■ Your objective ■
Please return exactly the lines from the top of the data through the line that contains "2020-04-15 | low: 2.22 -> 2.19", and skip all pictures.

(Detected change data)
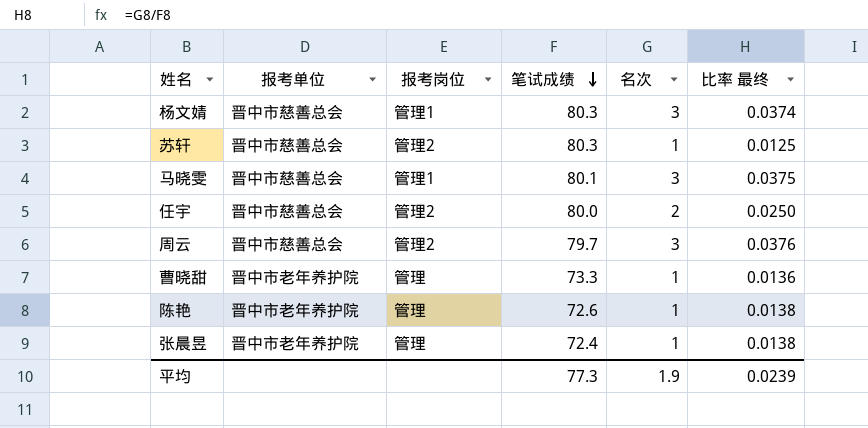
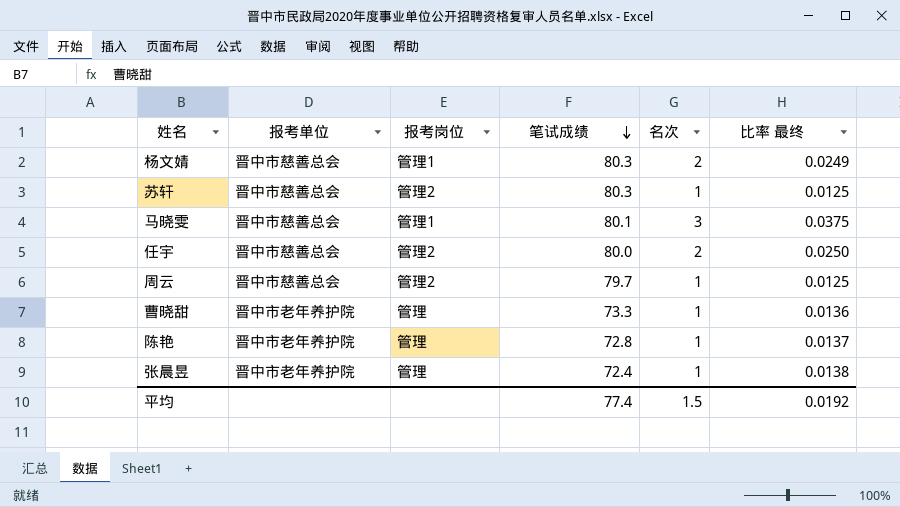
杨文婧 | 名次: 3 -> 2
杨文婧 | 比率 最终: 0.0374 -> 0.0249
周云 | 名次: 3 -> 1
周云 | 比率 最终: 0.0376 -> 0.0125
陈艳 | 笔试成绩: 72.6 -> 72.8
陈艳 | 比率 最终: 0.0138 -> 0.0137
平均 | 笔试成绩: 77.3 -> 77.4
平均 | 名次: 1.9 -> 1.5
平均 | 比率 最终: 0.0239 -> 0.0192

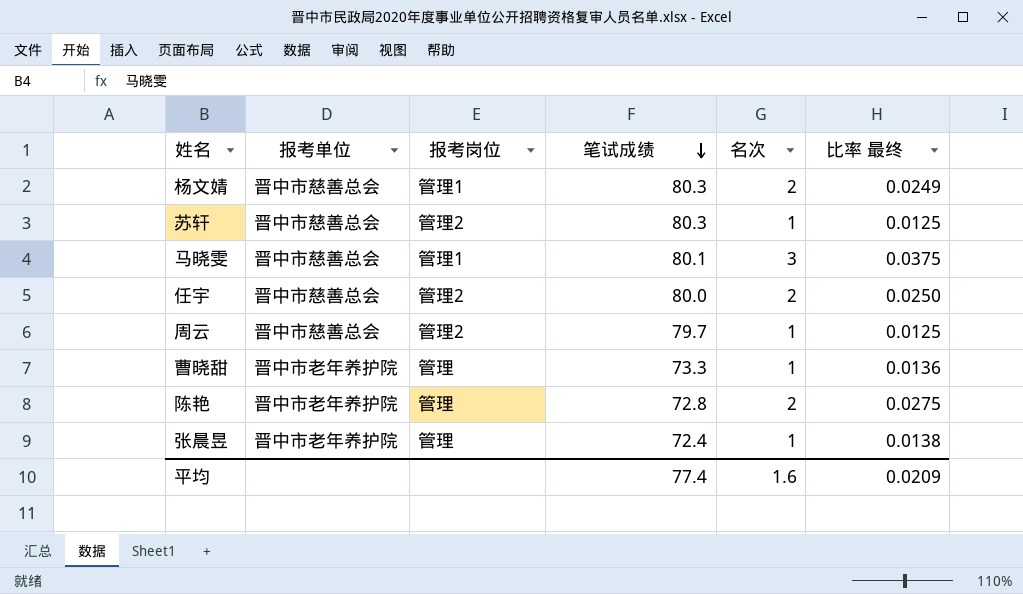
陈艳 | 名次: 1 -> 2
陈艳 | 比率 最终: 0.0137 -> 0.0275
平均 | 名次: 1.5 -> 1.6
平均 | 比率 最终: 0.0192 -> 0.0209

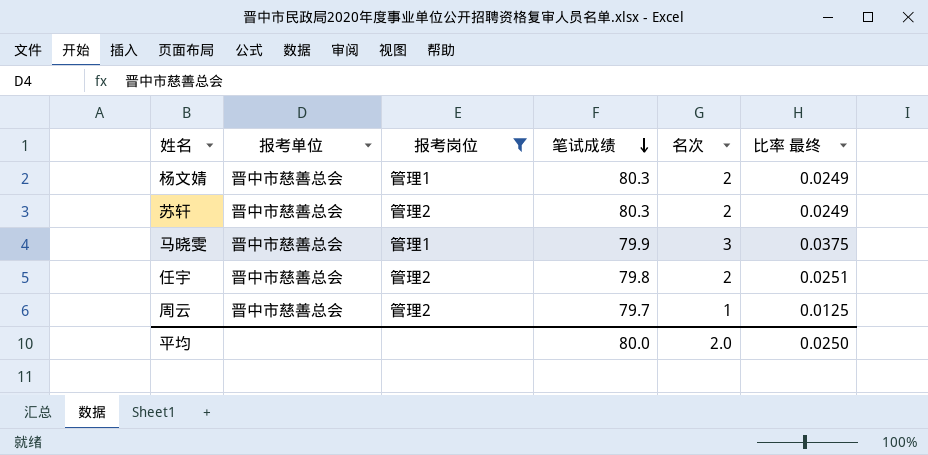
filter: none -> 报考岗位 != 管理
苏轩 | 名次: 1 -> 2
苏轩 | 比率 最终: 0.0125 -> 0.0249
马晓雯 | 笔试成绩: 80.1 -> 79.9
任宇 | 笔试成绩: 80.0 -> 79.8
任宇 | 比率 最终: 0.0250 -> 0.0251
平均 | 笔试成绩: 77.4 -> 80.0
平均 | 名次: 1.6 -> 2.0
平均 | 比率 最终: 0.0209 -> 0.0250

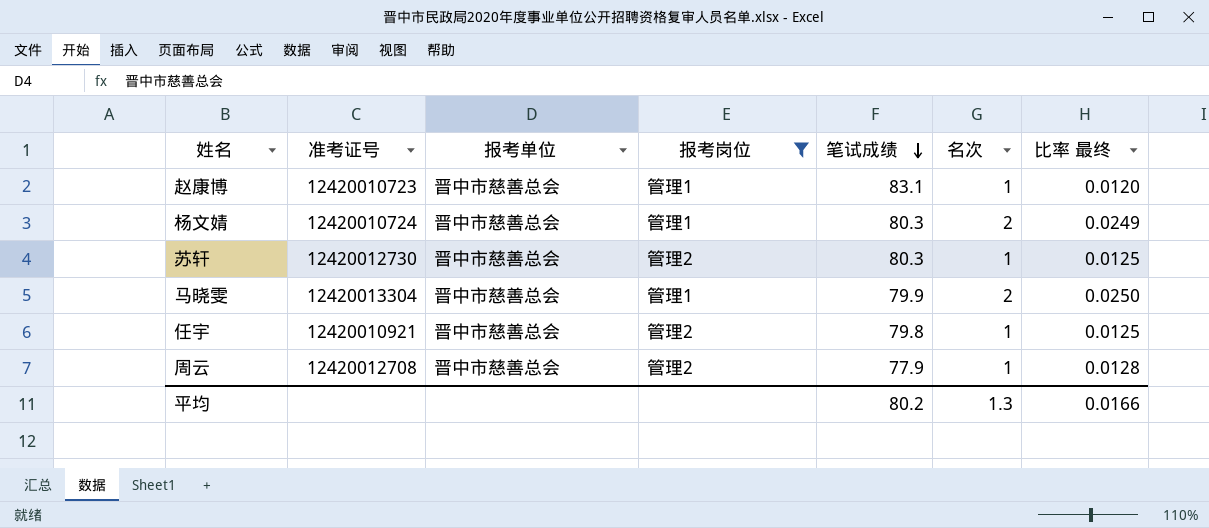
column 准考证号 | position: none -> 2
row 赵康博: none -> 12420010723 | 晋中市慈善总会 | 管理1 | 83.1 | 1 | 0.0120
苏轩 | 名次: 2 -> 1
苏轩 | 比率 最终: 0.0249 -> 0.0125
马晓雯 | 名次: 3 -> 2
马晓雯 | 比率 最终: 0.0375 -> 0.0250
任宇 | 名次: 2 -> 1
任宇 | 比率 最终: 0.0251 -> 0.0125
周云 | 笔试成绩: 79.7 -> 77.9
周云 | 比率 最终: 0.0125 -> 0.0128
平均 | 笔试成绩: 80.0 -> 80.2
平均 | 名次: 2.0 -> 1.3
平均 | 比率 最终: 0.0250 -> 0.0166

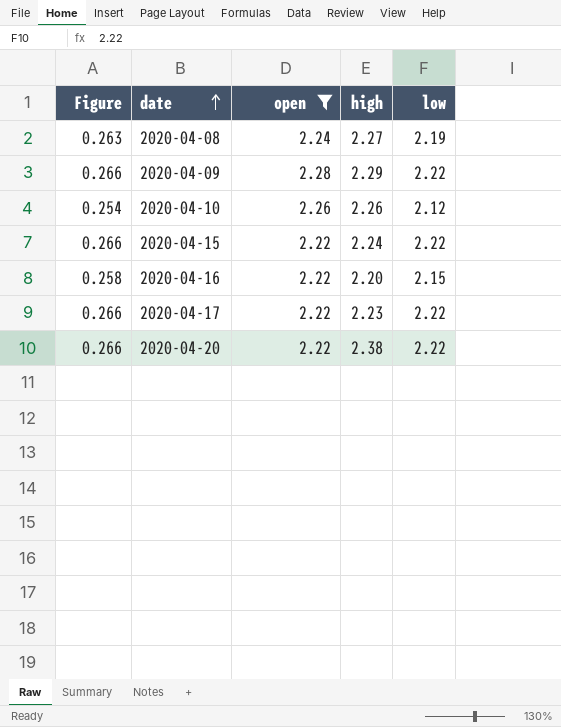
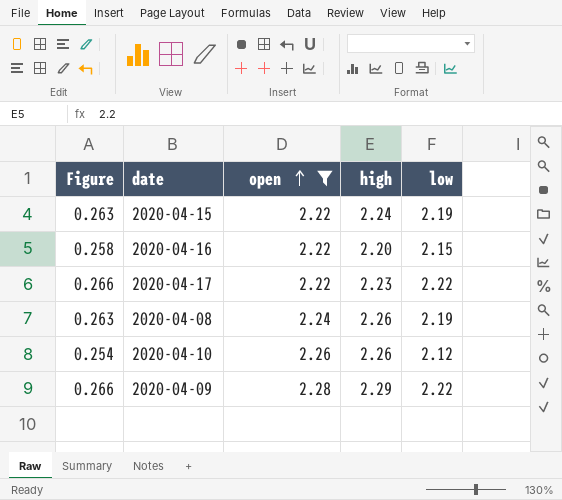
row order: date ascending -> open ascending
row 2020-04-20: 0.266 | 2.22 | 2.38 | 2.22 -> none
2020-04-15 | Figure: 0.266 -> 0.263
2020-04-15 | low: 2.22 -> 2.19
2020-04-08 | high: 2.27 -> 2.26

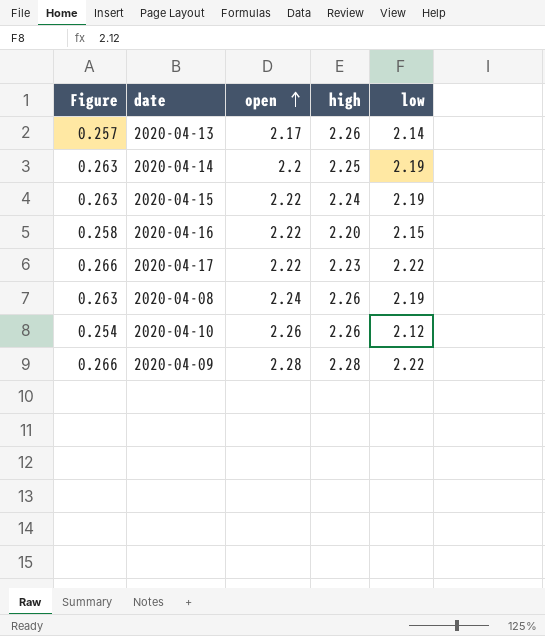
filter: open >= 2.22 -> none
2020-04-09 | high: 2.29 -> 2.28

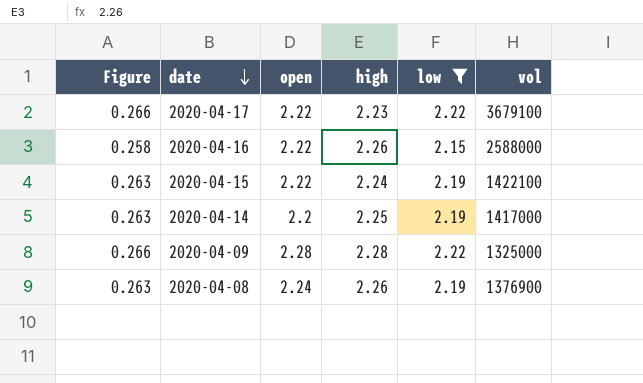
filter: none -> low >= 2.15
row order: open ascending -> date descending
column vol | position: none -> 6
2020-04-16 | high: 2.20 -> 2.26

■ Answer to the exercise ■
杨文婧 | 名次: 3 -> 2
杨文婧 | 比率 最终: 0.0374 -> 0.0249
周云 | 名次: 3 -> 1
周云 | 比率 最终: 0.0376 -> 0.0125
陈艳 | 笔试成绩: 72.6 -> 72.8
陈艳 | 比率 最终: 0.0138 -> 0.0137
平均 | 笔试成绩: 77.3 -> 77.4
平均 | 名次: 1.9 -> 1.5
平均 | 比率 最终: 0.0239 -> 0.0192

陈艳 | 名次: 1 -> 2
陈艳 | 比率 最终: 0.0137 -> 0.0275
平均 | 名次: 1.5 -> 1.6
平均 | 比率 最终: 0.0192 -> 0.0209

filter: none -> 报考岗位 != 管理
苏轩 | 名次: 1 -> 2
苏轩 | 比率 最终: 0.0125 -> 0.0249
马晓雯 | 笔试成绩: 80.1 -> 79.9
任宇 | 笔试成绩: 80.0 -> 79.8
任宇 | 比率 最终: 0.0250 -> 0.0251
平均 | 笔试成绩: 77.4 -> 80.0
平均 | 名次: 1.6 -> 2.0
平均 | 比率 最终: 0.0209 -> 0.0250

column 准考证号 | position: none -> 2
row 赵康博: none -> 12420010723 | 晋中市慈善总会 | 管理1 | 83.1 | 1 | 0.0120
苏轩 | 名次: 2 -> 1
苏轩 | 比率 最终: 0.0249 -> 0.0125
马晓雯 | 名次: 3 -> 2
马晓雯 | 比率 最终: 0.0375 -> 0.0250
任宇 | 名次: 2 -> 1
任宇 | 比率 最终: 0.0251 -> 0.0125
周云 | 笔试成绩: 79.7 -> 77.9
周云 | 比率 最终: 0.0125 -> 0.0128
平均 | 笔试成绩: 80.0 -> 80.2
平均 | 名次: 2.0 -> 1.3
平均 | 比率 最终: 0.0250 -> 0.0166

row order: date ascending -> open ascending
row 2020-04-20: 0.266 | 2.22 | 2.38 | 2.22 -> none
2020-04-15 | Figure: 0.266 -> 0.263
2020-04-15 | low: 2.22 -> 2.19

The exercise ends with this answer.